Filipe Nyusi, com pouca experiência na política, chegou ao poder com um discurso de tolerância zero contra a corrupção mas, quando as dívidas ocultas foram reveladas e os cofres vazios do Estado destapados, ele deu prioridade à pacificação do país. Nyusi terá preferido evitar criar um novo factor de instabilidade num momento em ele ainda não controlava o poder no partido. Seria, com o dossier da Renamo ainda não totalmente encerrado, como comprar uma guerra dentro da Frelimo. Mas mesmo depois de assumir a liderança da Frelimo, o seu discurso evitou tocar na responsabilização da dívida ilegal (o Ministro dos Negócios Estrangeiros, José Pacheco, acaba de cunhar a expressão “dívidas periféricas”; no sector financeiro diz-se da dívida fora do perímetro uma dívida ilegal), enfatizando, isso sim, a expectativa dos ganhos “astronómicos” que o gás trará para Moçambique. Os cálculos para Nyusi evitar o desencadeamento de uma vontade política férrea contra a grande corrupção ainda não são claros mas, certamente, não decorre de uma leitura criteriosa da opinião pública. De qualquer modo, a sua base de apoio, assente sobretudo no generalato do planalto mais ao norte, não lhe dá grande espaço de manobra. Por outro lado, para garantir um segundo mandato, Nyusi evita abrir fissuras internamente.
Em Moçambique, a situação é distinta da angolana. Filipe Nyusi é um presidente cooptado para fazer pontes entre as correntes internas, garantindo a coesão dentro da Frelimo fundamentalmente contra o seu inimigo percebido, a Renamo. Ele não foi colocado lá para fazer ruturas. Foi colocado para ser o elo da unidade. A Frelimo tem um registo histórico onde suas pedras basilares, mesmo com diferenças de pontos de vista, garantem transições tranquilas. Não há espaço para clivagens radicais como em Angola. Em momentos de crise, os camaradas da Frelimo estão unidos. Enquanto a geração da luta armada tiver uma palavra a dizer, esse registo se manterá. Não esperem que Nyusi faça um copy and paste da atual vaga reformista de ataque à grande corrupção em Angola. Na sua mesa há outras equações em jogo. O dossier da guerra com a Renamo ainda não está concluído e o Presidente continuará a investir nisso.
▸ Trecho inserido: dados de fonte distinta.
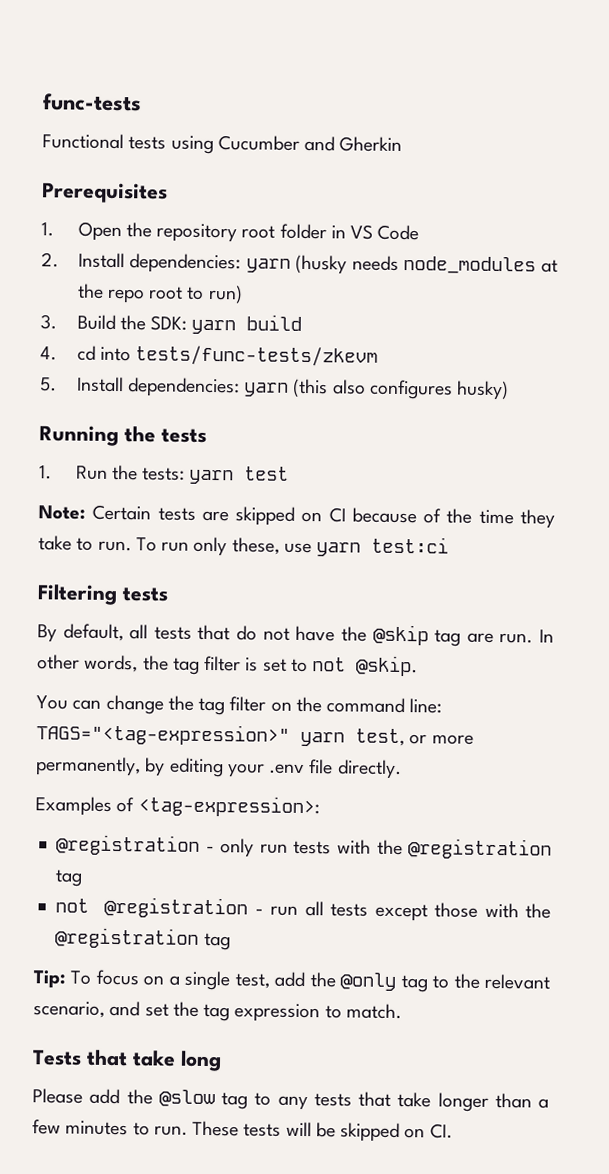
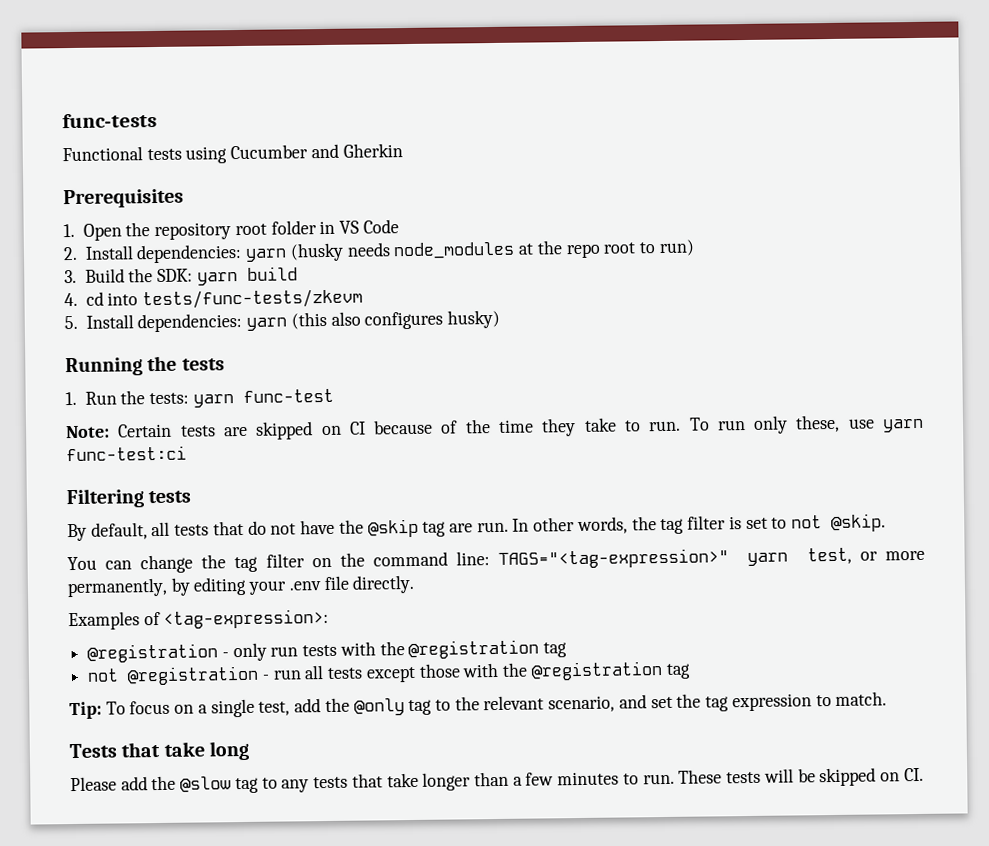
- 1. Run the tests: yarn test
+ 1. Run the tests: yarn func-test
- To run only these, use yarn test:ci
+ To run only these, use yarn func-test:ci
Moçambique também bateu fundo em termos económicos mas ainda não explorou o seu gás. É certo que parte das receitas projetadas já estão amarradas ao pagamento da dívida da Ematum mas se o Governo aprender dos erros de Angola e distribuir melhor os ganhos da exploração, os moçambicanos podem melhorar substancialmente as suas vidas (o problema é que ainda não existe um pensamento estruturado e uma clara e robusta engenharia institucional para garantir isso). Nyusi prefere inflaccionar seu discurso sobre os benefícios do gás para todos em vez de comprar guerras internas da Frelimo. Em Angola, João Lourenço e o MPLA estão a capitalizar na opinião pública com as ações mais recentes. Em Moçambique, não é provável que mude muita coisa. Uma mudança só acontecerá se os resultados da Frelimo no próximo ano, nas eleições legislativas, forem caóticos (apesar de a oposição, nomeadamente a Renamo, continuar amorfa, desfocada, sem discurso nem comunicação política). Isso levará a uma crise de proporções alarmantes que poderá originar clivagens internas que possibilitarão a abordagem da responsabilização. Aí sim! O instituto da prestação de contas começará a funcionar. O nosso dossier das dívidas ocultas não parece estar encerrado. Parece, isso sim, adiado!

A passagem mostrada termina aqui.